Once you own an eBike you only wonder about it when you need to lift it onto a car rack or bike stand.

I own a factory made eBike that I rode for a year and then I made a DIY eBike from a kit with a good "hybrid" bike in my garage. I love them both. I'm glad I had the experience of owning a factory made eBike before I made my DIY bike.

It may seem counterintuitive but - I think it makes sense to buy one, ride it a lot and see what you like and what you need based on real experience.
 

jfny1978

Active Member
Region
USA
I think new eBike shoppers worry too much about the weight of the bike.

Once you own an eBike you only wonder about it when you need to lift it onto a car rack or bike stand.

I own a factory made eBike that I rode for a year and then I made a DIY eBike from a kit with a good "hybrid" bike in my garage. I love them both. I'm glad I had the experience of owning a factory made eBike before I made my DIY bike.

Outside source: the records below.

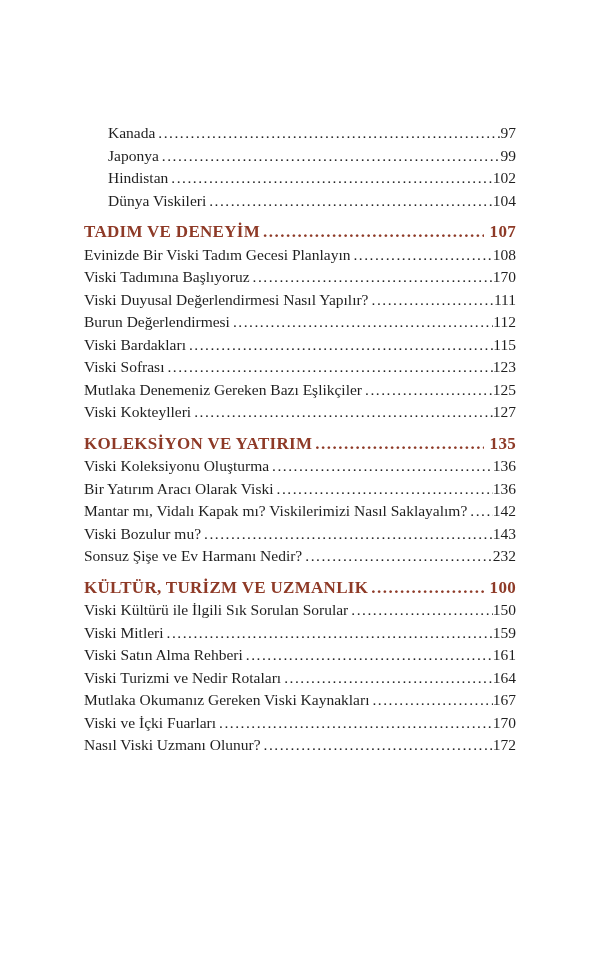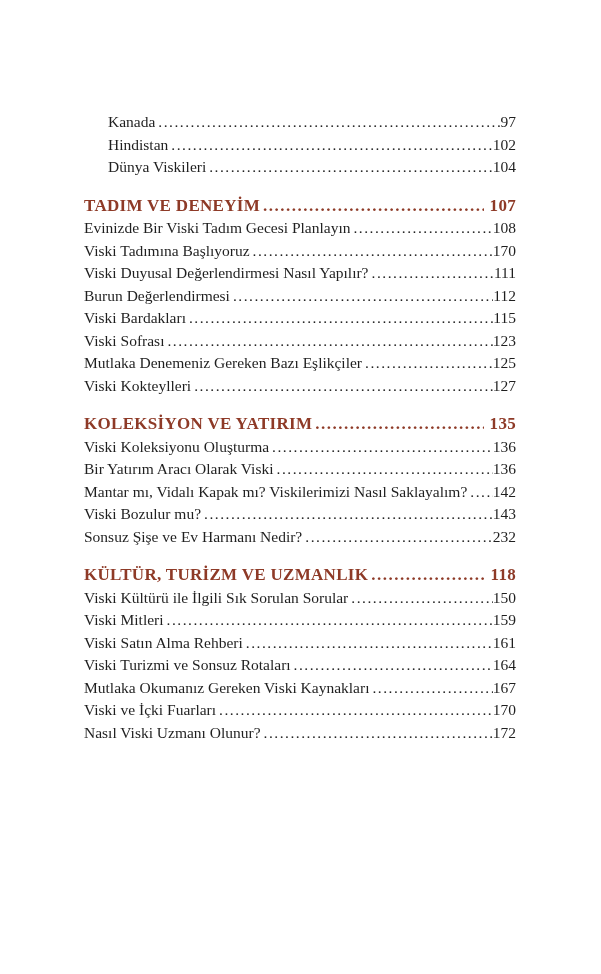--- a/index.html
+++ b/index.html
@@ -11,22 +11,22 @@
     overflow: hidden;
     font-family: "Liberation Serif", "DejaVu Serif", serif;
     color: #1f1f1f;
   }
   .toc {
     position: absolute;
     left: 84px;
     top: 111px;
     width: 432px;
   }
-  .toc-section { margin-top: 16px; }
-  .toc-section.first { margin-top: 0; }
+  .toc-section { margin-top: 9px; }
+  .toc-section.first { margin-top: 11px; }
   .row {
     display: flex;
     align-items: baseline;
     height: 22.5px;
     line-height: 22.5px;
     font-size: 15.5px;
     white-space: nowrap;
   }
   .row.indent { padding-left: 24px; }
   .label { flex: 0 1 auto; overflow: hidden; }
@@ -55,20 +55,25 @@
 <div class="page">
   <div class="toc">
 
     <div class="toc-section first">
       <div class="row indent">
         <span class="label">Kanada</span>
         <span class="leader"></span>
         <span class="pagenum">97</span>
       </div>
       <div class="row indent">
+        <span class="label">Japonya</span>
+        <span class="leader"></span>
+        <span class="pagenum">99</span>
+      </div>
+      <div class="row indent">
         <span class="label">Hindistan</span>
         <span class="leader"></span>
         <span class="pagenum">102</span>
       </div>
       <div class="row indent">
         <span class="label">Dünya Viskileri</span>
         <span class="leader"></span>
         <span class="pagenum">104</span>
       </div>
     </div>
@@ -151,39 +156,39 @@
         <span class="label">Sonsuz Şişe ve Ev Harmanı Nedir?</span>
         <span class="leader"></span>
         <span class="pagenum">232</span>
       </div>
     </div>
 
     <div class="toc-section">
       <div class="row heading-row">
         <span class="label">KÜLTÜR, TURİZM VE UZMANLIK</span>
         <span class="leader"></span>
-        <span class="pagenum">118</span>
+        <span class="pagenum">100</span>
       </div>
       <div class="row">
         <span class="label">Viski Kültürü ile İlgili Sık Sorulan Sorular</span>
         <span class="leader"></span>
         <span class="pagenum">150</span>
       </div>
       <div class="row">
         <span class="label">Viski Mitleri</span>
         <span class="leader"></span>
         <span class="pagenum">159</span>
       </div>
       <div class="row">
         <span class="label">Viski Satın Alma Rehberi</span>
         <span class="leader"></span>
         <span class="pagenum">161</span>
       </div>
       <div class="row">
-        <span class="label">Viski Turizmi ve Sonsuz Rotaları</span>
+        <span class="label">Viski Turizmi ve Nedir Rotaları</span>
         <span class="leader"></span>
         <span class="pagenum">164</span>
       </div>
       <div class="row">
         <span class="label">Mutlaka Okumanız Gereken Viski Kaynakları</span>
         <span class="leader"></span>
         <span class="pagenum">167</span>
       </div>
       <div class="row">
         <span class="label">Viski ve İçki Fuarları</span>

It may seem counterintuitive but - I think it makes sense to buy one, ride it a lot and see what you like and what you need based on real experience.
That all makes a lot of sense. One issue of me is that I normally will want to keep the bike inside and I don't have a garage. I'd need to lift it in and out of my apartment, which is first floor, but there are a few steps up to it. I think that would get old real quick if I had a 70 pound bike!
 

jfny1978

Active Member
Region
USA
I hit a car that ran a 4 - way stop, after I stopped, with wet rim brakes. Sometimes it rains, here. About 220 days a year, actually.
I've got cable pull disk brakes, tektro 160 mm, the cheap ones. They are fine, will stop 330 lb gross down a 15% grade if necessary. Adjust every 1000 miles (6 months) takes 2 minutes in front & 6 in the back because I have to take the pannier off. I had enough of bleeding brakes with my car. Also 90% of time when I changed the pads cylinder started leaking. Don't want hydraulic disks. Use jaguar or clarks cables to avoid adjustments due to cable stretch. Nothing like cables on kiddie bikes.
I use organic pads. Wear faster than semimetallic, had to change rears after 4000 miles, imagine that! Organic takes less hand force than semimetallic. If downhill mountain bike racing, don't use organic pads. I only have 80 short hills, not one 2000' fall per trip. I don't brake a lot but have to be ready for deer jumping out at the bottom when I'm going 30 or 35.
Cool. Thanks for the endorsement of non-hydraulic disc brakes. Makes sense to me.
 

creativepart

Member
Region
USA
One issue of me is that I normally will want to keep the bike inside and I don't have a garage. I'd need to lift it in and out of my apartment, which is first floor, but there are a few steps up to it. I think that would get old real quick if I had a 70 pound bike!
I think you’ll find most eBikes weigh about 55 lbs. And removing the battery reduces that by about 6 lbs. If you buy a eBike with a thumb throttle you just walk it up those few stairs with help from the throttle.
 

jfny1978

Active Member
Region
USA
I think you’ll find most eBikes weigh about 55 lbs. And removing the battery reduces that by about 6 lbs. If you buy a eBike with a thumb throttle you just walk it up those few stairs with help from the throttle.
Ok, cool. Good point! I do think that I'm at a point where I want to build my own bike. It could go poorly, but I want to try it. :)
 

harryS

Well-Known Member
My wife's Diamondback Maravista with 700cc wheels & front suspension was only 36 pounds originally. Small hub motor, rack, and small 36V battery at home added 12 pounds. When we took it out of town, I'd install a 48V pack and carry spares on my bike.
 

EMGX

Well-Known Member
That all makes a lot of sense. One issue of me is that I normally will want to keep the bike inside and I don't have a garage. I'd need to lift it in and out of my apartment, which is first floor, but there are a few steps up to it. I think that would get old real quick if I had a 70 pound bike!
I agree completely about weight, less is better and makes for a more fun riding experience especially if you want to ride without assist. If you are up to a DIY project you can get a mid 40# bike pretty easily. I was only testing Tongsheng TSDZ2 on the Dahon Jack before installing it on my wife's Dahon Briza so ignore the sloppy wiring. Total wt including 36v 540wh battery was around #45 on either bike. The Jack is a nice riding 26" folder even though the large frame is still a bit small. Installation was simple and fast as long as you know how to remove the old crank/axle assembly which is not difficult. PedalUma has suggested that it performs better without the wheel speed sensor (I need to give that a try), which makes an easy installation even easier. I've run ebike kits on several bikes with only cantilever rim brakes on steep hills, speeds up to around 40mph down long hills and on wet roads without any problem YMMV.

20201101_142909.jpg


Here is the Tongsheng on my wife's Briza before I tidied things up (installation on the Briza was not simple because of the unique frame)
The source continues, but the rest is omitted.